On Tue, Jan 10, 2023 at 10:50 AM Robert Haas <robertmhaas@gmail.com> wrote:
> Look, I don't want to spend time arguing about what seem to me to be
> basic principles of good software engineering. When I don't put test
> cases into my patches, people complain at me and tell me that I'm a
> bad software engineer because I didn't include test cases. Your
> argument here seems to be that you're such a good software engineer
> that you don't need any test cases to know what the bug is or that
> you've fixed it correctly.
That's not what I said. This is a straw man.
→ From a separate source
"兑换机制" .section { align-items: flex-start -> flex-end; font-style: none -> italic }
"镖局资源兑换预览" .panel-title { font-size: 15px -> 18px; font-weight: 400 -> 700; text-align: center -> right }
What I actually said was that there is no reason to declare up front
that the only circumstances under which a fix could be committed is
when a clean repro is available. I never said that a test case has
little or no value, and I certainly didn't assert that we definitely
don't need a test case to proceed with a commit -- since I am not in
the habit of presumptuously attaching conditions to such things well
in advance.
> I don't particularly appreciate the implication that I either lack
> relevant or expertise or don't actually take time, either.
The implication was only that you didn't take the time. Clearly you
have the expertise. Obviously you're very far from stupid.
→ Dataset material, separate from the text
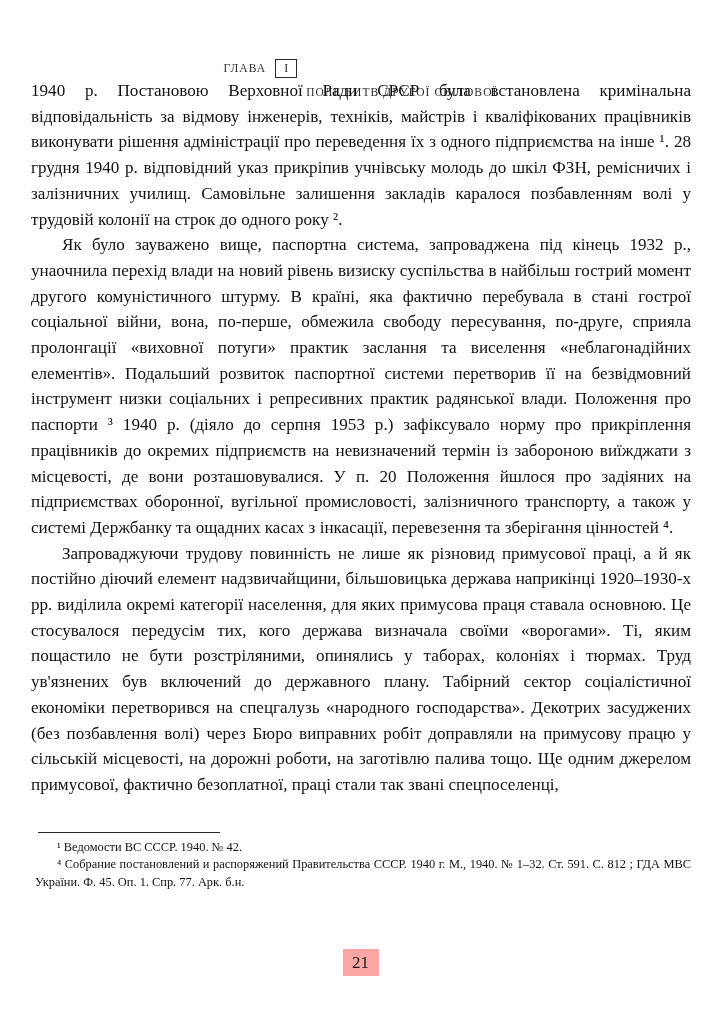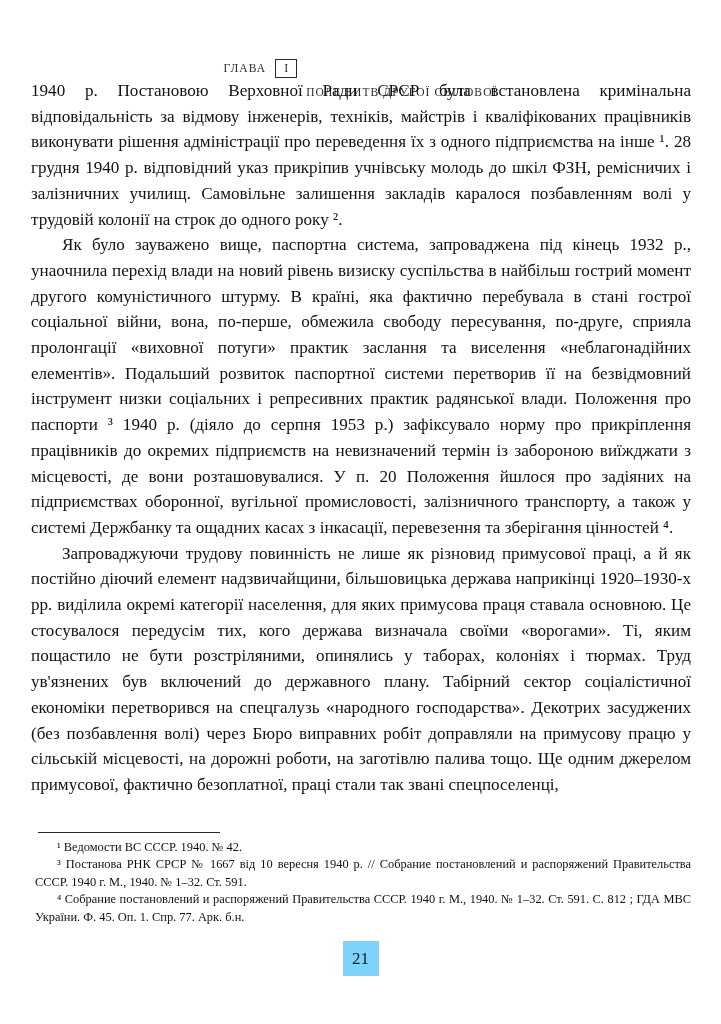"³ Постанова РНК СРСР №" p { html: <p>³ Постанова РНК СРСР № 1667 від 10 вересня 1940 р. // Собрание постановлений и распоряжений Правительства СССР. 1940 г. М., 1940. № 1–32. Ст. 591.</p> -> none }
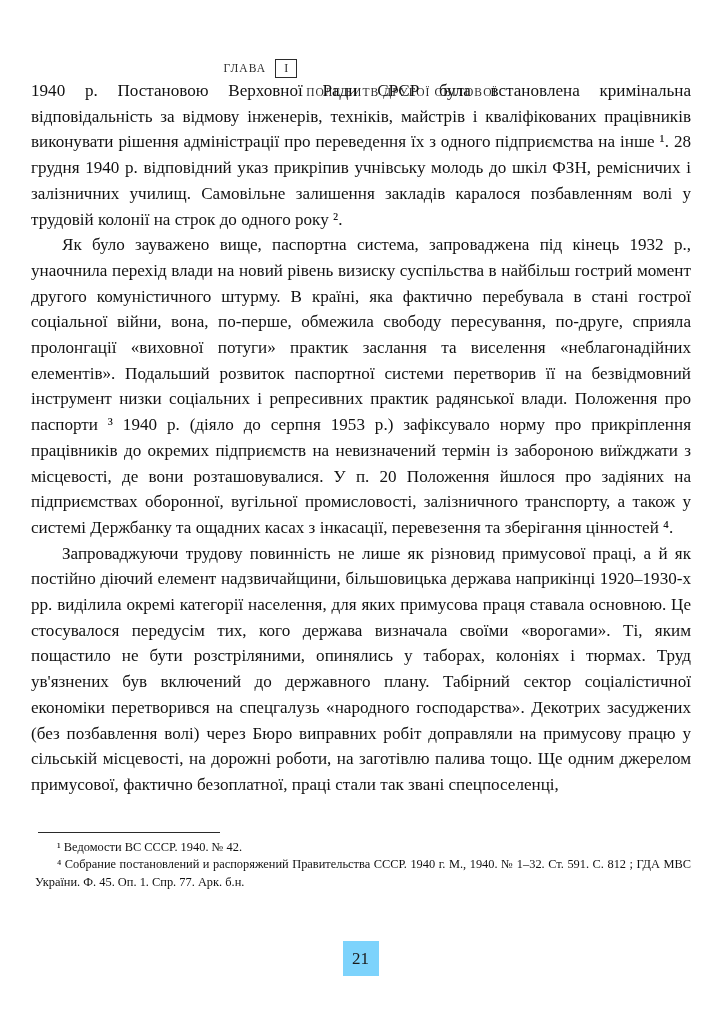"21" .pn-badge { background: #7dd3fc -> #fca5a5; height: 35px -> 27px }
I have been unable to reproduce the problem, and think it's possible
that the issue cannot be triggered in practice. Though only through
sheer luck. Here's why that is:
While pruning will remove aborted dead tuples, freezing will not
remove the xmax of an aborted update unless the XID happens to be <
OldestXmin. With my problem scenario, the page will be all_visible in
prunestate, but not all_frozen -- so it dodges the relevant
visibilitymap_set() call site.
That just leaves inserts that abort, I think. An aborted insert will
be totally undone by pruning, but that does still leave behind an
LP_DEAD item that needs to be vacuumed in the second heap pass. This
means that we can only set the page all-visible/all-frozen in the VM
in the second heap pass, which also dodges the relevant
visibilitymap_set() call site.
In summary, I think that there is currently no way that we can have
the VM (or the PD_ALL_VISIBLE flag) concurrently unset, while leaving
the page all_frozen. It can happen and leave the page all_visible, but
not all_frozen, due to these very fine details. (Assuming I haven't
missed another path to the problem with aborted Multis or something,
but looks like I haven't.)
--
Peter Geoghegan